You might see an opportunity to increase your profitability by expanding your operation to include nearby farmland that is being offered for cash rent. However, your bid that may have been generous was not competitive with someone else, and you lost the opportunity to control a significant farmland resource. That was the point made by Purdue economists in describing “drivers of change” in agriculture in the latest issue of Choices magazine. Another one of those resources is fertilizer, and if you want to control some of it for your own use, you will have to outbid farmers who do not speak your language.
As a quick refresher about “drivers of change in agriculture,” review the February 8 posting of the Farmgateblog. It indicates profitability will be a function of several dynamics, one of which is resource availability, and one of those resources is fertilizer availability. Fertilizer use is going up, and the availability will go to the highest bidders.
The growing global demand for higher quality and quantities of food will place a premium price on nitrogen, phosphate, and potash. Those are not only needed for production of crops for food, feed, and fuel, but changes in global markets have created environmental issues that impact fertilizer use and price. As part of its 2011 Outlook, the Iowa State University economists of the Food and Agricultural Policy Research Institute have attempted to analyze fertilizer application rates and project demand for various crops in various parts of the world. They look beyond corn and soybeans, and included many international crops that will have an impact on fertilizer demand.
For the 2011/2012 crop, global fertilizer application will be 179 million metric tons, which is combination of 104 mmt of nitrogen, 42 mmt of phosphate, and 33 mmt of potash. That is a 2.29% increase from the 2010/2011 crop, which Iowa FAPRI says is a function of a 1.6% increase in cultivated lands and more intensive fertilizer use on most commodities. Interestingly, soybeans see a reduced use of fertilizer, even though there is an increase in global acreage.
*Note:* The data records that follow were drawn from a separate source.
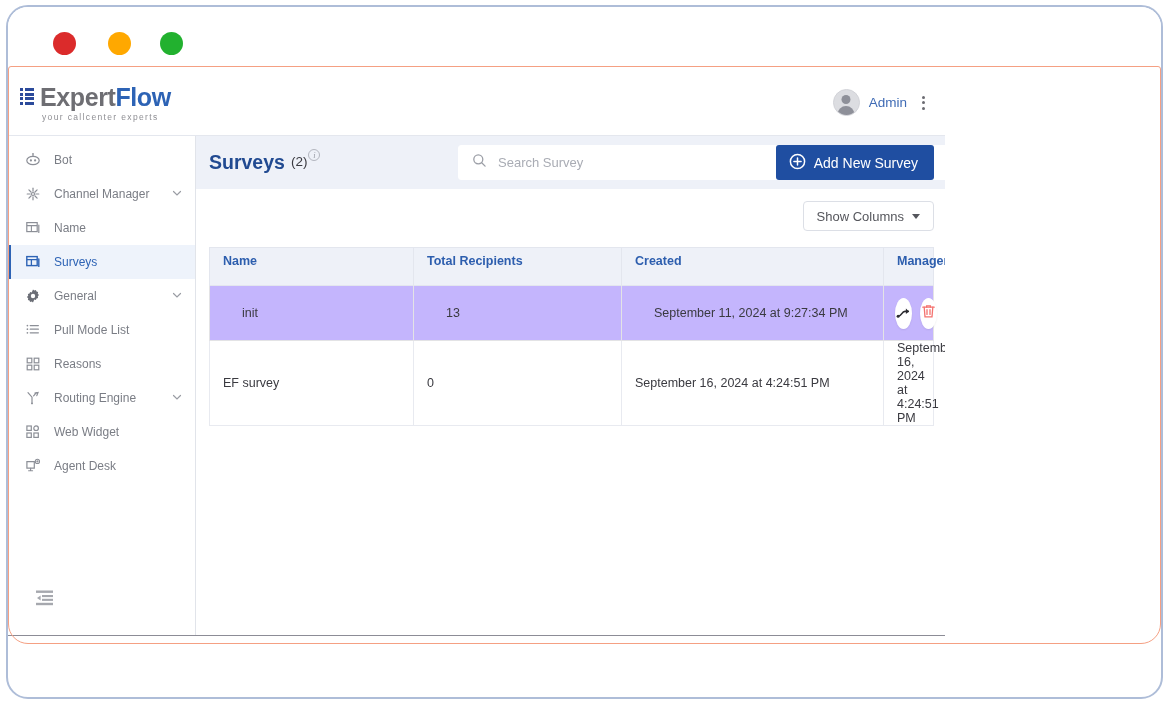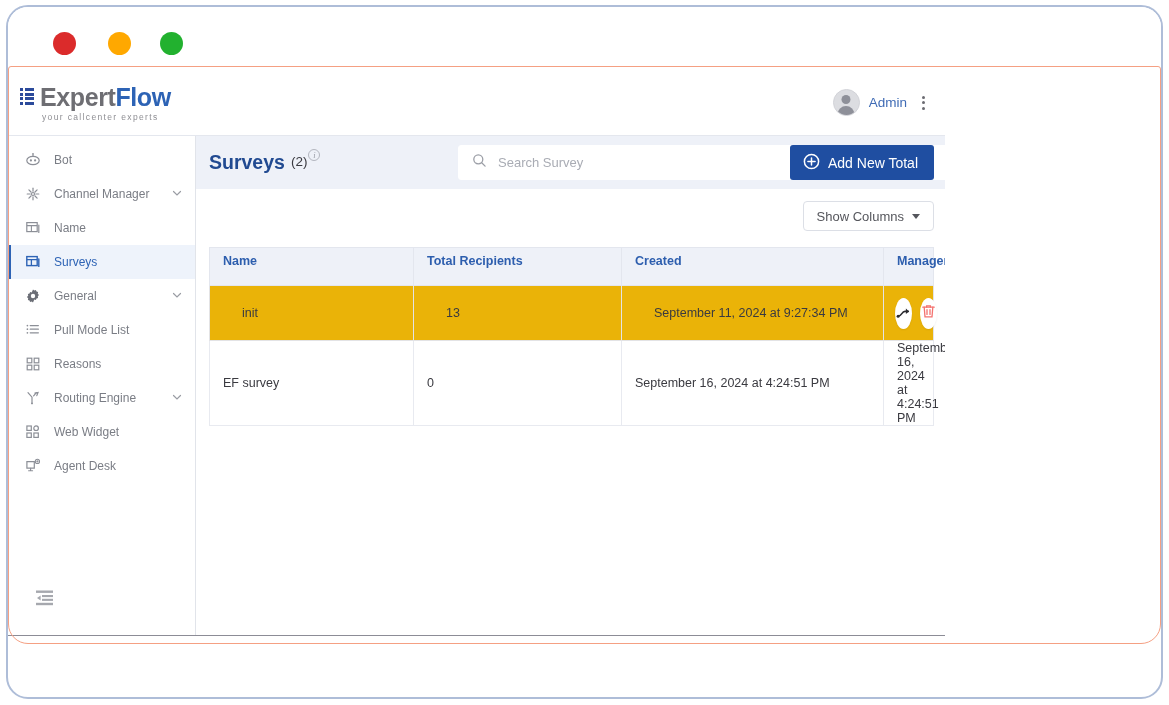"Add New Total" span { text: Total -> Survey }
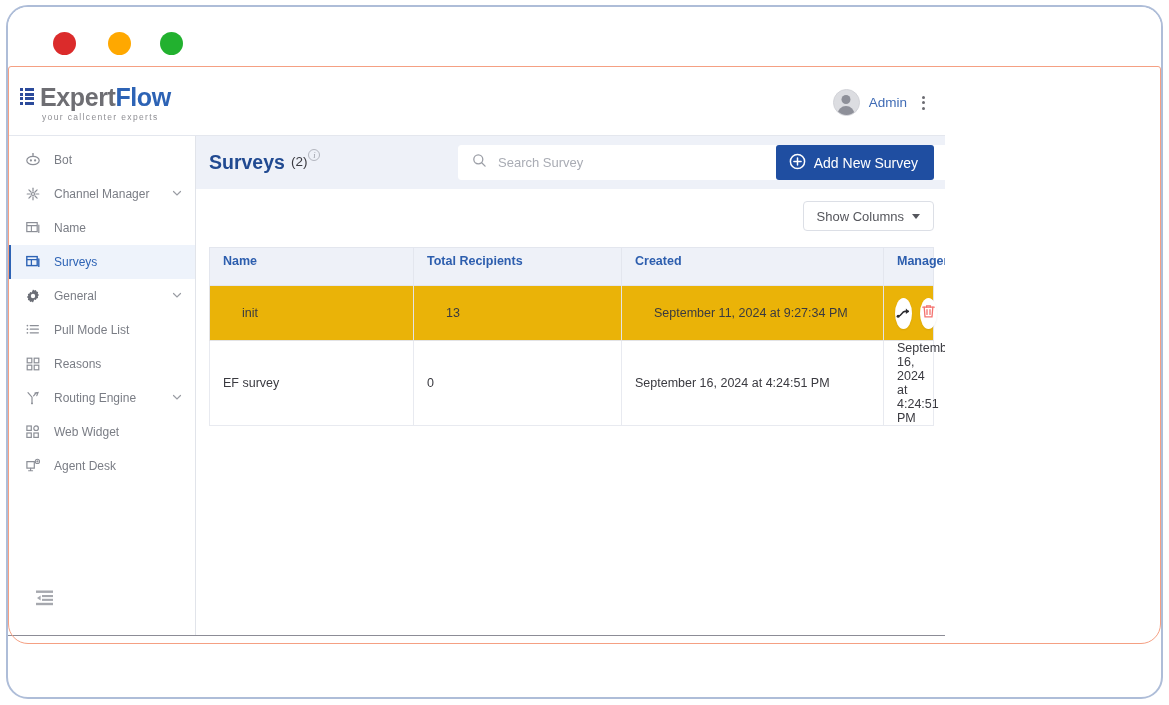"init" tbody tr.hovered td { background: #eab308 -> #c4b5fd }
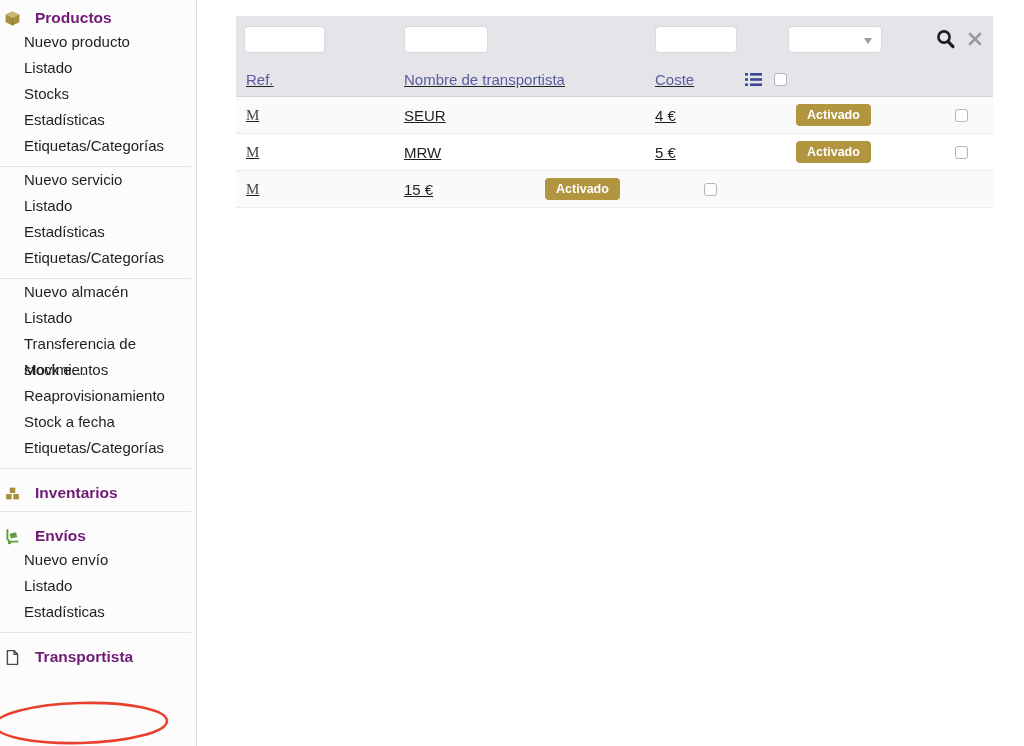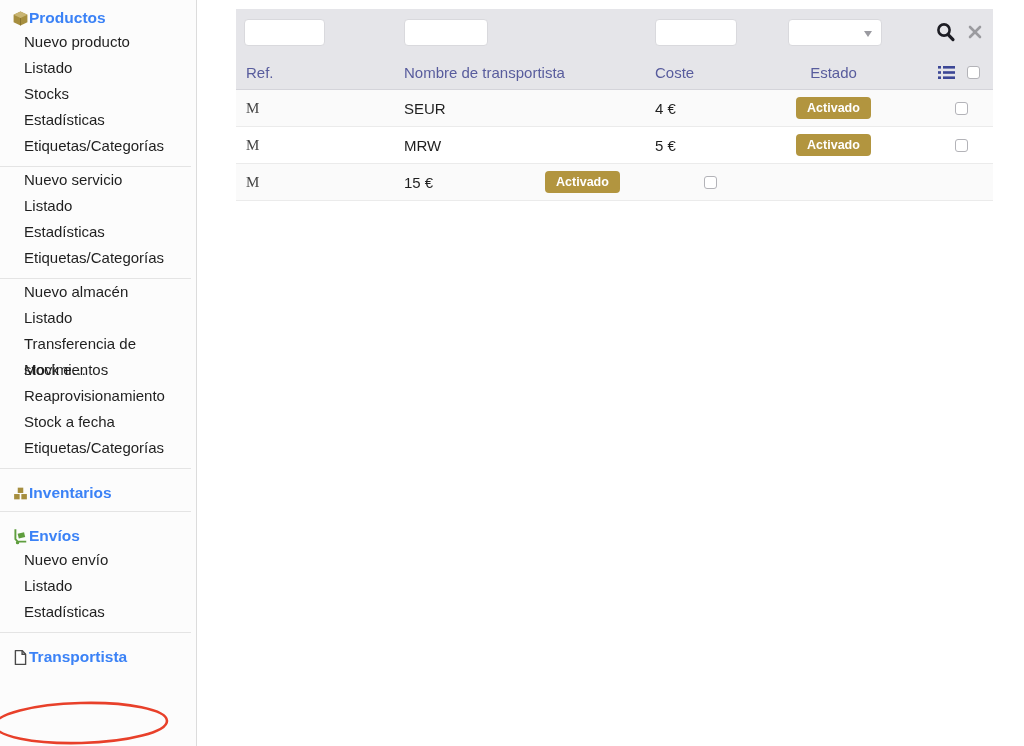"Productos" .sec-header { color: #3b82f6 -> #701a75; gap: 0 -> 14px; padding: 0 12px -> 0 4px }
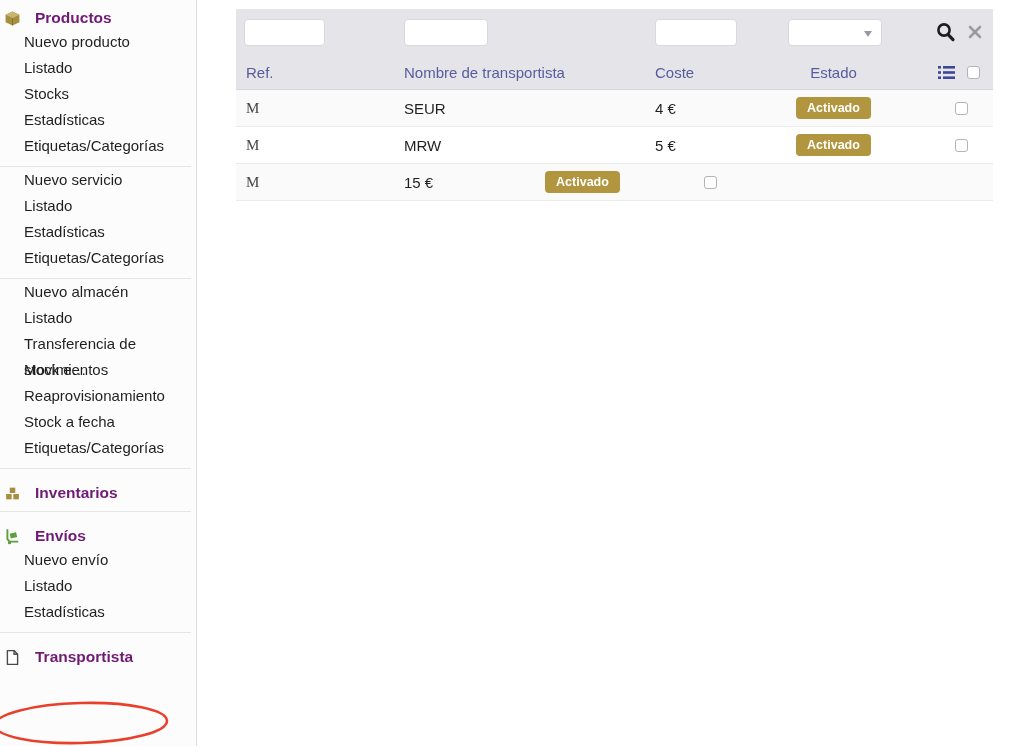"Ref." .tablebox { text-decoration: none -> underline; top: 9px -> 16px }
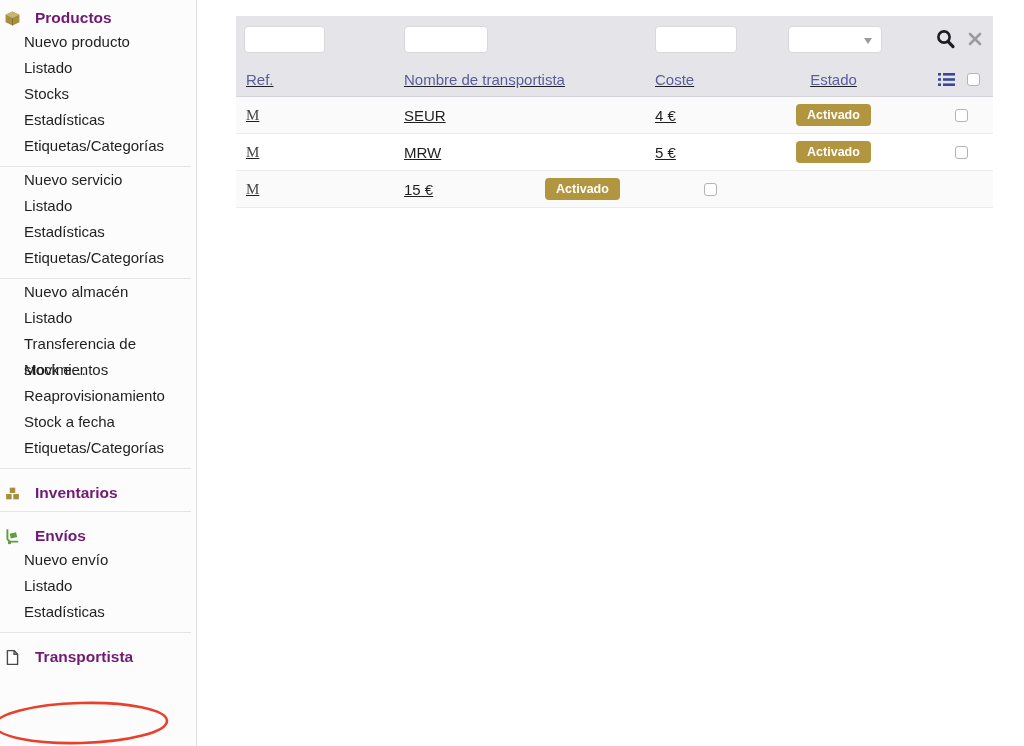"Estado" div.c-estado { html: <div>Estado</div> -> none }
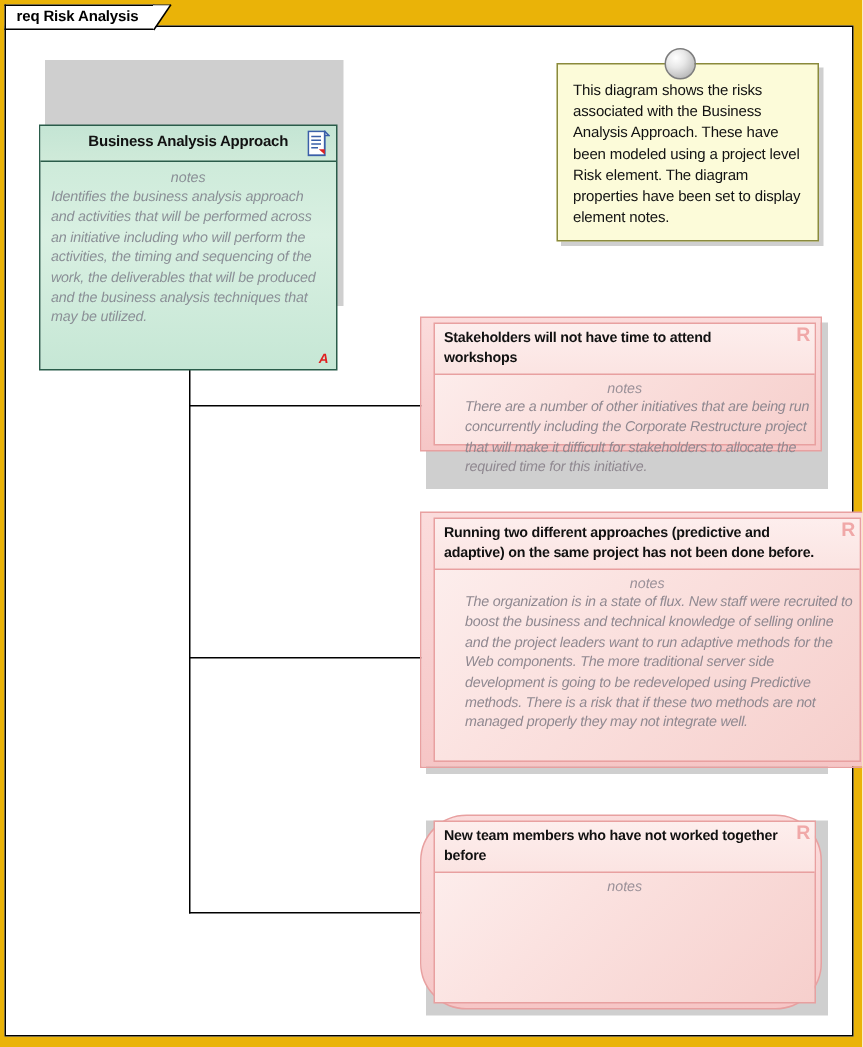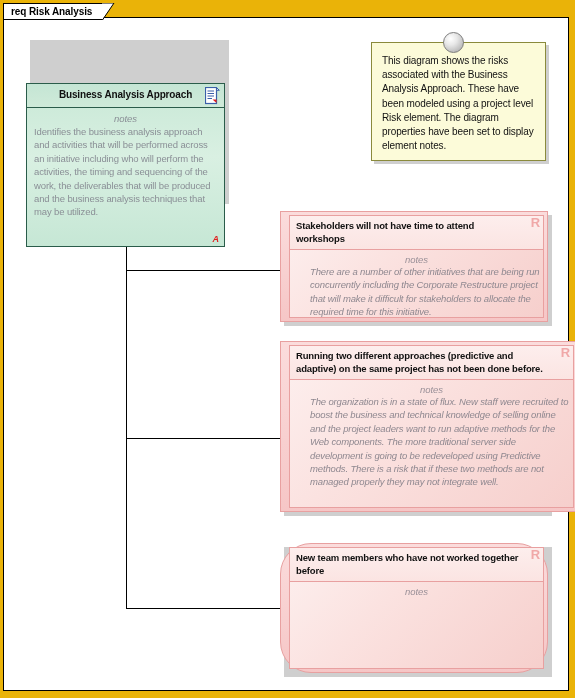"Identifies the business analysis" .notes-text { font-style: none -> italic }
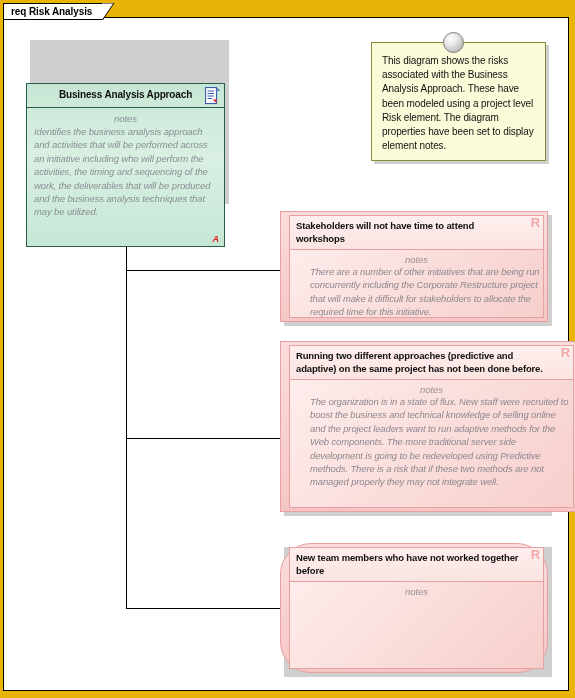"Stakeholders will not have time" div.risk { height: 111px -> 90px }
Where is fertilizer used? More than two-thirds of global fertilizer use occurs in China, India, the US, and the 27 nations of the European Union, and China is the top consumer and applicator of fertilizer. FAPRI says China “is characterized not only by large crop areas but also by an intensive use of fertilizers, which is comparable to (and even higher than in the cases of wheat, sunflower seed, peanuts, cotton, sugarcane, and sugar beet) those of the U.S. and EU-27 countries. India, on the other hand, is the third-largest consumer given its larger crop areas but with its more moderate fertilizer application rates.” China’s fertilizer use will increase by 1.37% this year compared to last year, with higher application rates. India’s use will increase by 0.8%, and the US will see a 2.93% increased use because of increased corn, wheat, and sorghum acreage and increased application rates.
Over the next 14 years studied by the FAPRI economists, there will be a slow increase in fertilizer use on all commodities except for wheat. For corn, there will be increased use, which is a function of increased acreage and increased rate of application. The cutback on fertilizer use on soybeans will be a function of more acreage in countries where fertilizer use is not as high.
Summary:Fertilizer is a resource that will have a dynamic impact on food production in future years, and whoever can outbid other farmers will have access to that resource. Compared to last year, fertilizer use will be at an increased volume, which is dependent upon application rate and total acreage. Corn will be getting more fertilizer, because of higher rates and more acres, but soybeans will be getting less, because acreage is increasing in nations where fertilizer application is not a priority. It is a priority in China, where use will be higher than last year.